Market Insights: The Fed’s Extinguishing that Burning Hole in Your Pocket
By: Wayne Yi, CFA
Not all periods of inflation are the same. Last year’s inflation can be likened to that awkward cousin that you were obliged to invite to your wedding. You were annoyed they accepted the invitation, messed up the seating chart, and increased the cost of the reception, but their presence was supposed to be temporary and not a meaningful distraction from the celebration.
This year’s inflation feels more like that same cousin decided to invite themselves over to crash on your couch, eat your food, borrow your car, and generally disrupt your daily life for an indeterminate amount of time.
Pardon the forced illustration and apologies to my cousin Fred, but the point is that while the perception and drivers of inflation may have shifted from last year to this, the impact of rising costs has become uncomfortably more persistent and pervasive in the economy and markets. Last year, supply chains couldn’t keep up with demand of deferred purchases from the pandemic.

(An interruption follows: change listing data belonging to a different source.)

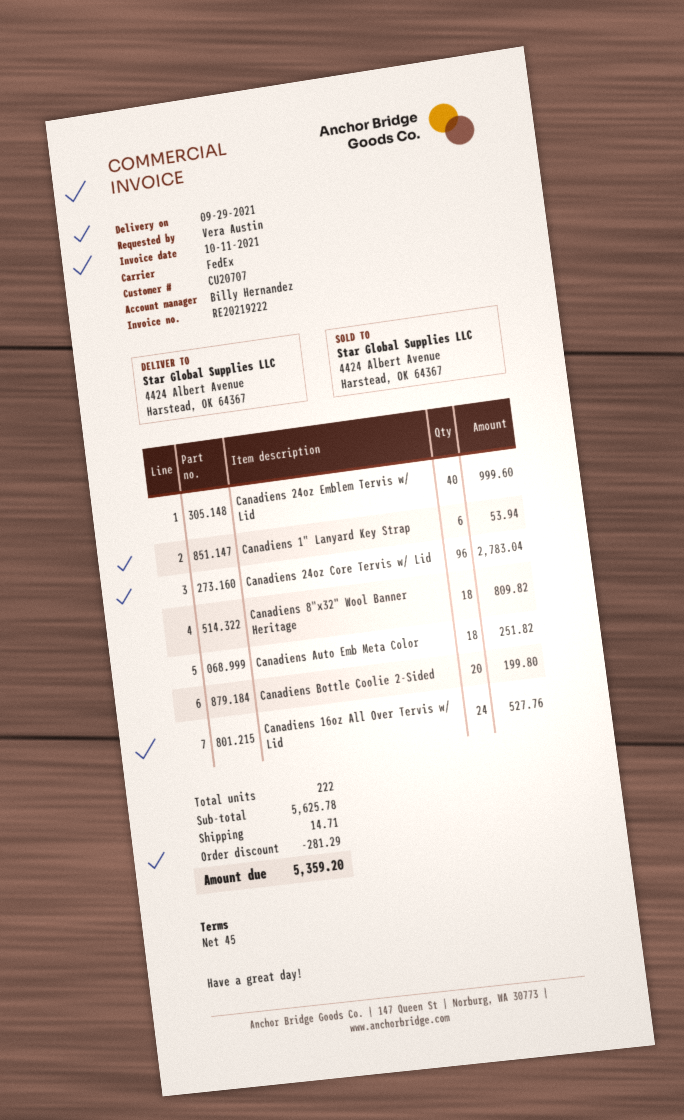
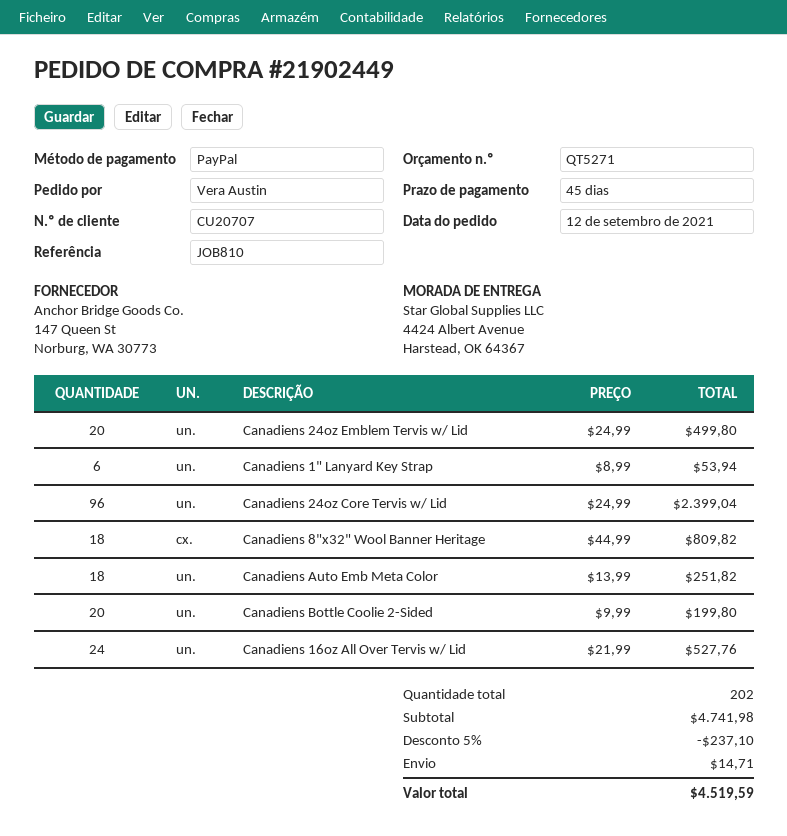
Canadiens 24oz Emblem Tervis w/ Lid: 40 for 999.60 -> 20 for 499.80
Canadiens 24oz Core Tervis w/ Lid: 96 for 2783.04 -> 96 for 2399.04
total quantity: 222 -> 202
subtotal: 5625.78 -> 4741.98
discount: 281.29 -> 237.10
total: 5359.20 -> 4519.59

This was somewhat temporary, and inventories for goods have since been replenished, but now the Russia-Ukraine war has induced shocks to energy and food supplies, and rapidly raised the cost of living globally. All the while housing prices continue to appreciate faster than wages.

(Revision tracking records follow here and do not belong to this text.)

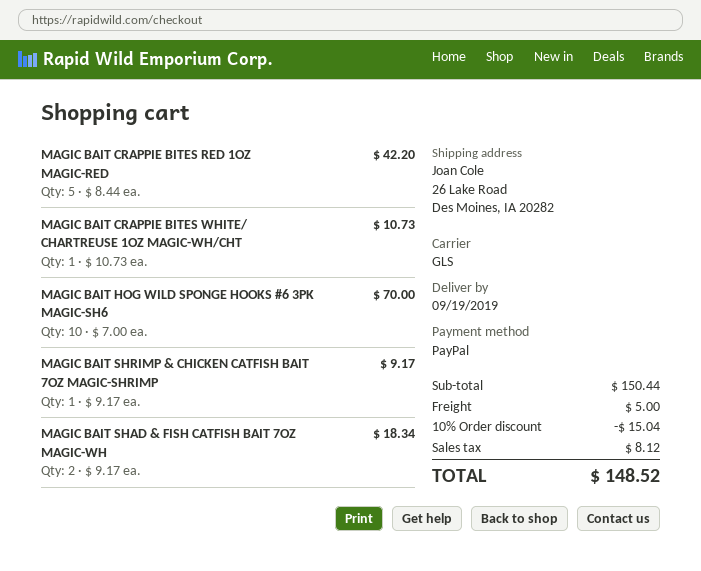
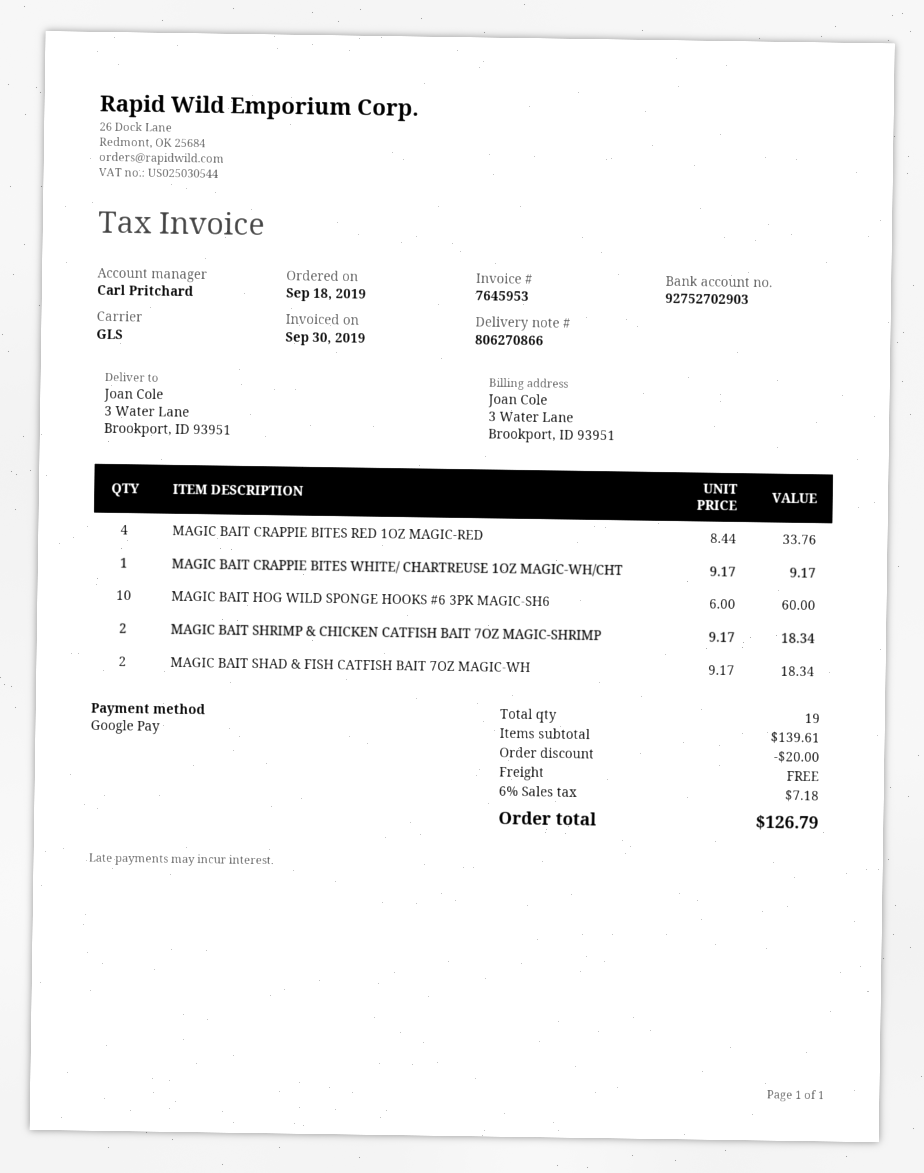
payment method: PayPal -> Google Pay
ship to: 26 Lake Road, Des Moines, IA 20282 -> 3 Water Lane, Brookport, ID 93951
MAGIC BAIT CRAPPIE BITES RED 1OZ MAGIC-RED: 5 x 8.44 = 42.20 -> 4 x 8.44 = 33.76
MAGIC BAIT CRAPPIE BITES WHITE/ CHARTREUSE 1OZ MAGIC-WH/CHT: 1 x 10.73 = 10.73 -> 1 x 9.17 = 9.17
MAGIC BAIT HOG WILD SPONGE HOOKS #6 3PK MAGIC-SH6: 10 x 7.00 = 70.00 -> 10 x 6.00 = 60.00
MAGIC BAIT SHRIMP & CHICKEN CATFISH BAIT 7OZ MAGIC-SHRIMP: 1 x 9.17 = 9.17 -> 2 x 9.17 = 18.34
subtotal: 150.44 -> 139.61
discount: 15.04 -> 20.00
shipping: 5.00 -> 0.00
tax: 8.12 -> 7.18
total: 148.52 -> 126.79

In order to address rising prices, the Federal Reserve is aggressively raising interest rates to slow down consumption and labor demand, and Congress recently passed the Inflation Reduction Act to contain healthcare and energy costs and reduce the government deficit. While these measures are supportive in reigning in certain upward cost pressures, they are less effective at solving the root problem of not enough food, energy, and housing that is weighing on consumers right now. Unfortunately, these are less in our control and may be longer-lived.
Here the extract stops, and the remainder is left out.